トルコ出身のクルド人が難民認定を受けたことがないことを、「日本政府がトルコとの友好関係を保つためだ」とする説があるが、それは憶測にすぎない。入管(庁)が外務省の影響下にあった数十年前だったらあり得たろうが、今の入管庁にそのような意識はない。「友好国」出身だから難民不認定にするとか、「非友好国」出身だから難民認定するなどの方針はない。そんな方針があれば、大量に避難民を受け入れているウクライナは最大の「非友好国」ということになる。
今回の認定に至る直接の契機は札幌高裁の判断だが、背景には難民受け入れについての世論の変化と、この数年進んでいる難民認定制度の改革がある。
世論の変化では、去年のミャンマークーデター後のサッカー選手と東京オリンピックのベラルーシの女子陸上選手の亡命事件があり、アフガンの政変後には(特に女性の)窮状が広く報道され、今年になってはウクライナ戦争の悲惨さが毎日伝えられるなど、難民についての理解が進み、同情が集まった。世論調査でも、難民受け入れへの抵抗感が減っている。
制度面の改革では、UNHCRとの連携で「出身国情報」の収集・分析能力が高まり、申請者が帰国した場合の迫害の蓋然性についてより現実に即した判断ができるようになったと言える。20年ほど前には、UNHCR 駐日事務所が難民と認定したクルド人を、入管がトルコに強制送還して国際的に非難されたが、現地の情勢を把握できていなかったのだろう。数か月前にはミャンマー出身のロヒンギャ家族が、十数年ぶりに難民認定を受けたが、ミャンマー国軍による数十年にわたる激しいロヒンギャ迫害を、入管庁が認識するようになったためと考えられる。

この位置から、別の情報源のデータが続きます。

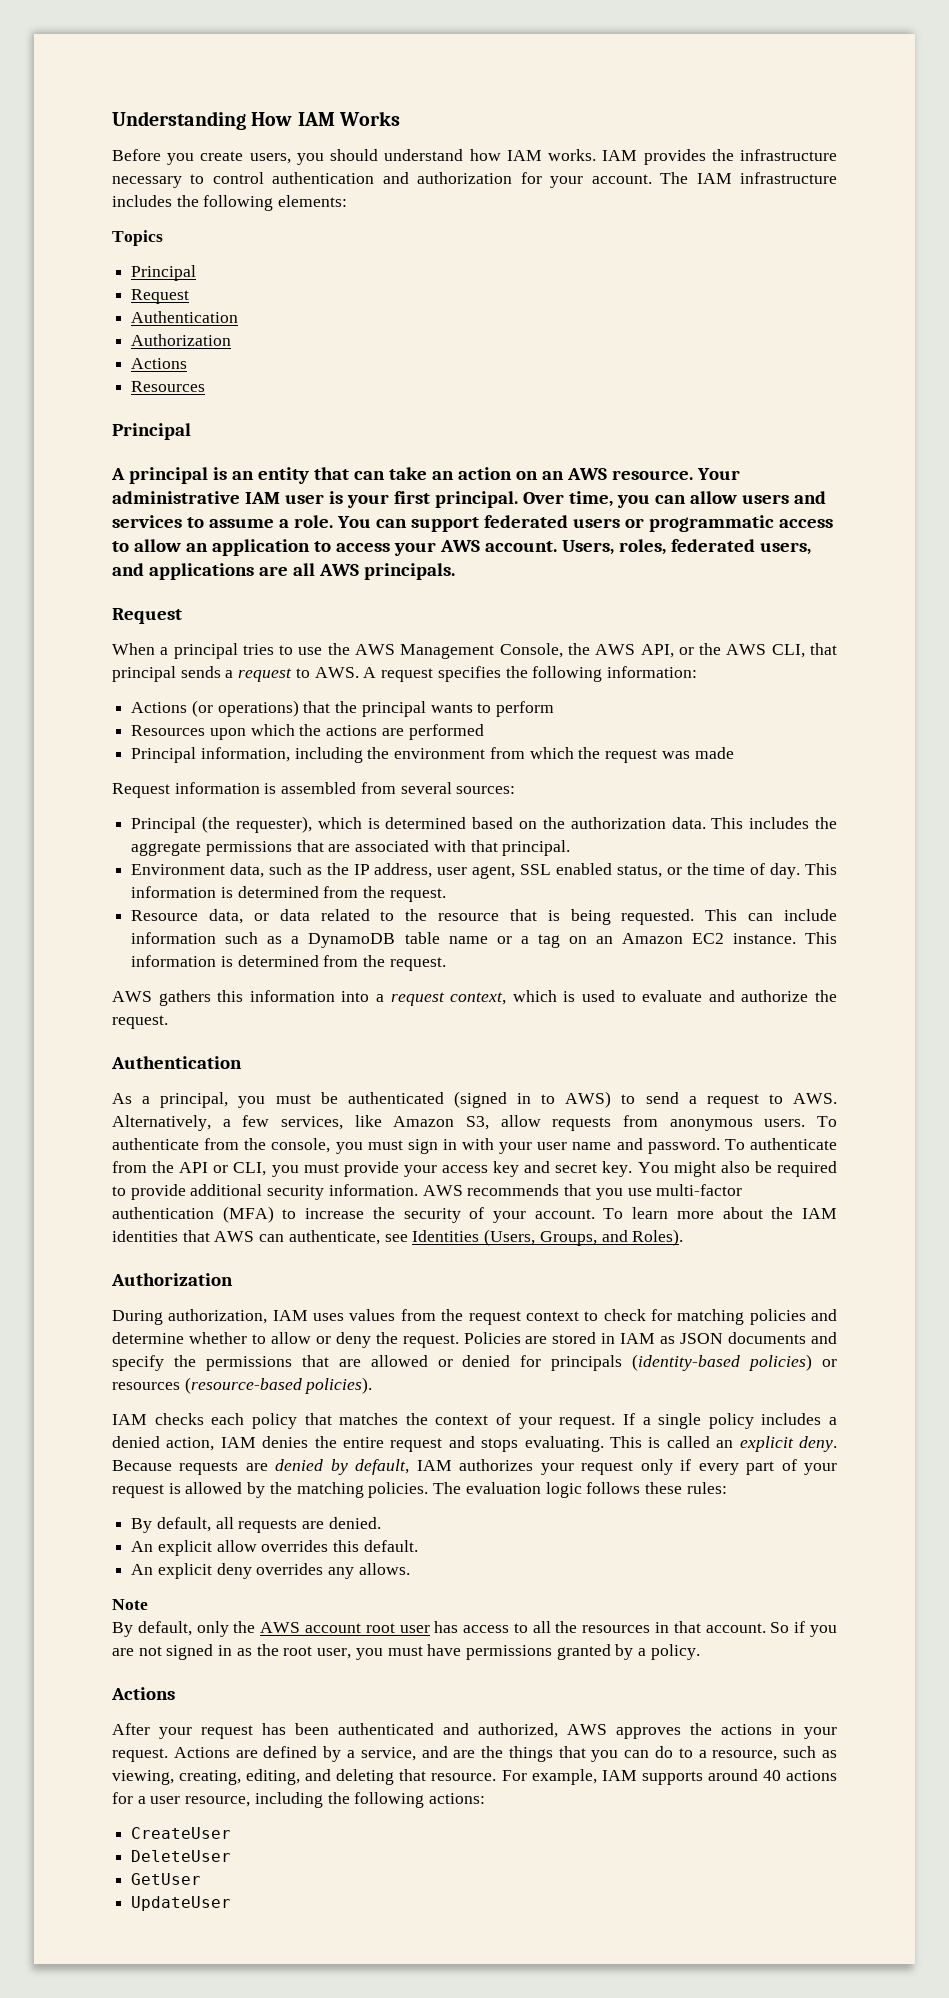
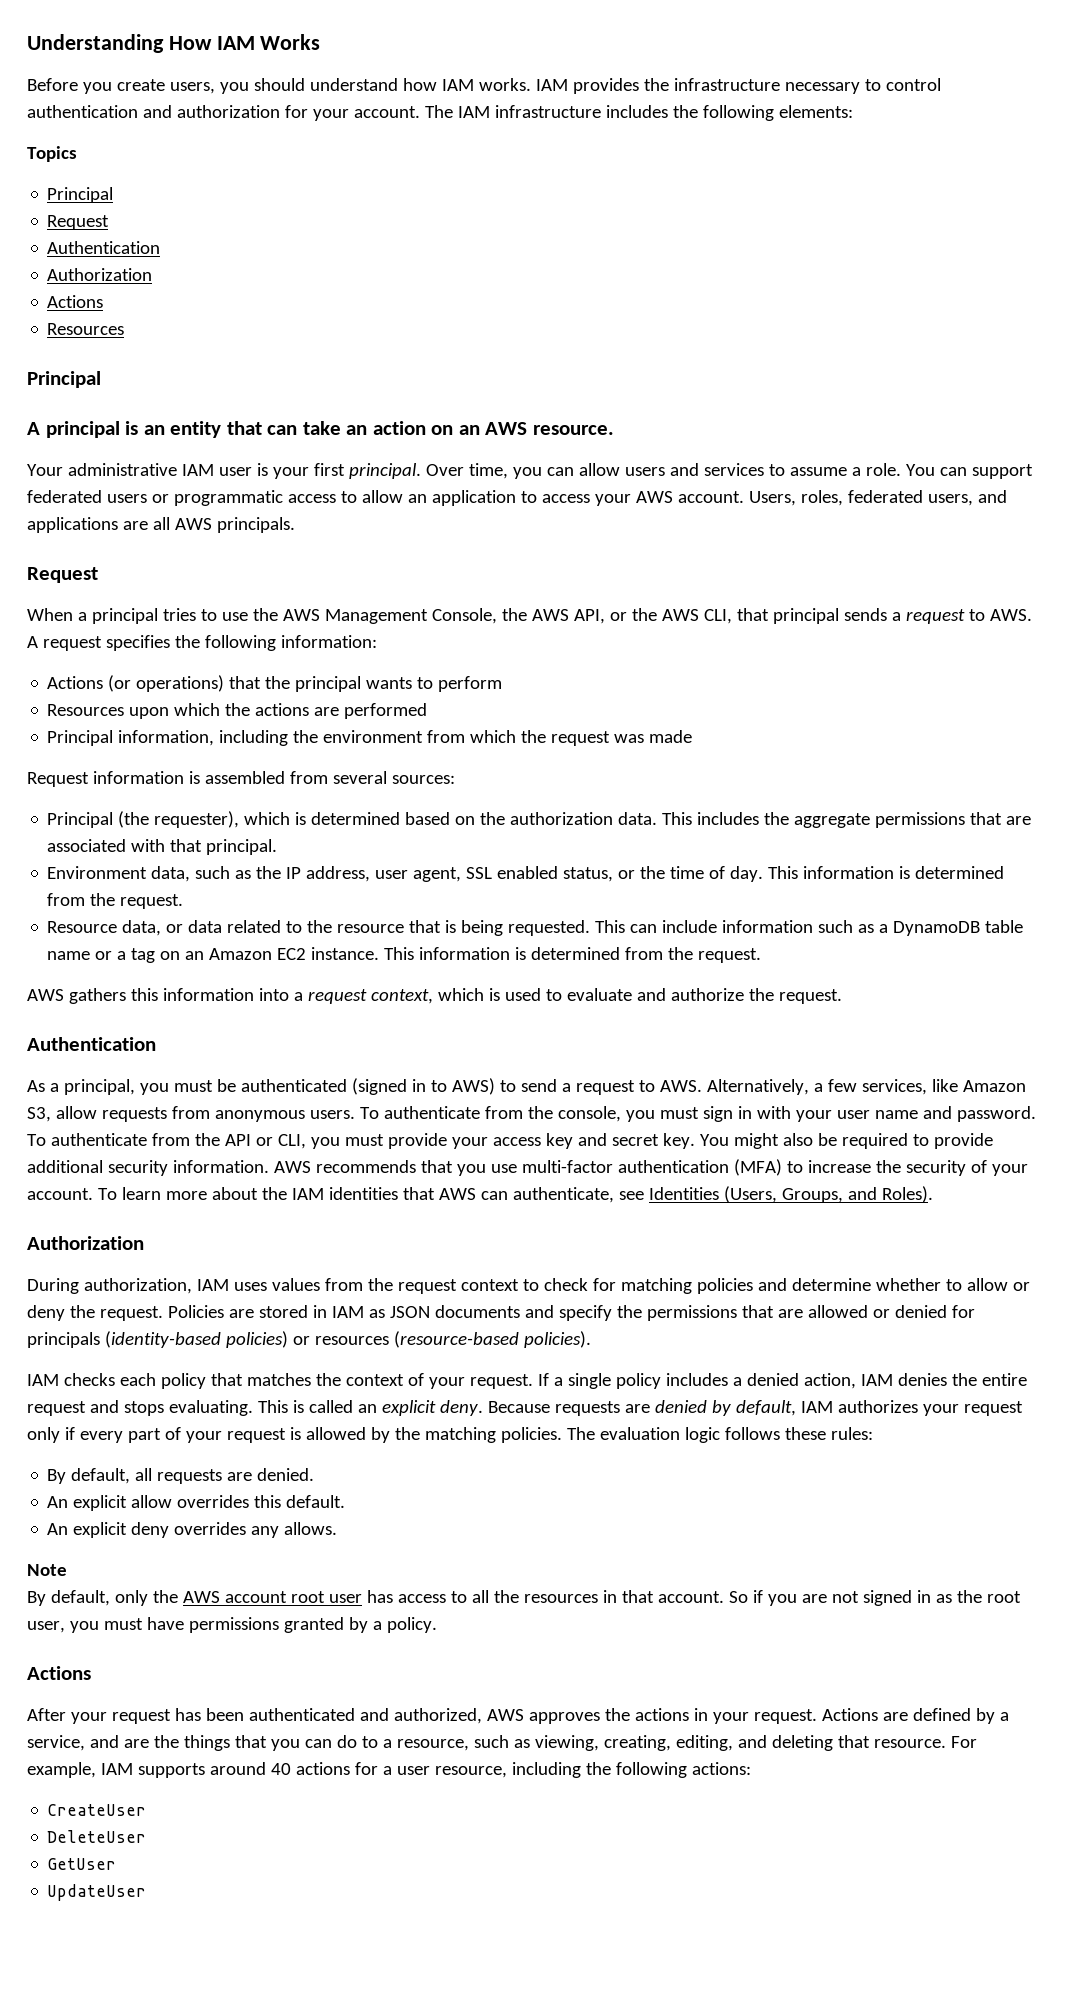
(693, 475) none -> (614, 430) //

もう一つの制度面での改革は、2014年に、第6次入国管理政策懇談会の下に設けられた「難民認定制度に掛かる専門部会」が提言した「難民認定判断基準の明確化」を受けて、数年かけてようやく完成した「難民認定ガイドライン」の影響だろう。同ガイドラインは最終調整中でまだ公表されていないが、難民認定についてのいわゆる「国際基準」の多くを取り入れ、より弾力的な認定ができるようになっていて、すでに難民認定の現場では使われていると思われる。
「難民認定ガイドライン」の公表は、認定にかかる「予測可能性」を高める。「借金取りに追われているから難民認定してほしい」と言った認定制度の誤用は減る一方で、アフガン難民などが抱いている「日本で難民認定を受ける可能性はない」といった認定制度への不信に基づく「日本素通り」も減るだろう。
「認定ガイドライン」は、秋の国会で議論される「補完的保護対象者」制度創設にも影響を及ぼす。この制度の創設も「難民認定制度に掛かる専門部会」の提言の一つだが、難民としての認定で救われるべき者が適切に救われていれば、「補完的保護」で二次的に救う必要は減る。
いま必要なのは、どのような者が「補完的保護対象者」とされるべきかの議論と同時に、「難民認定ガイドライン」の早期公表だ。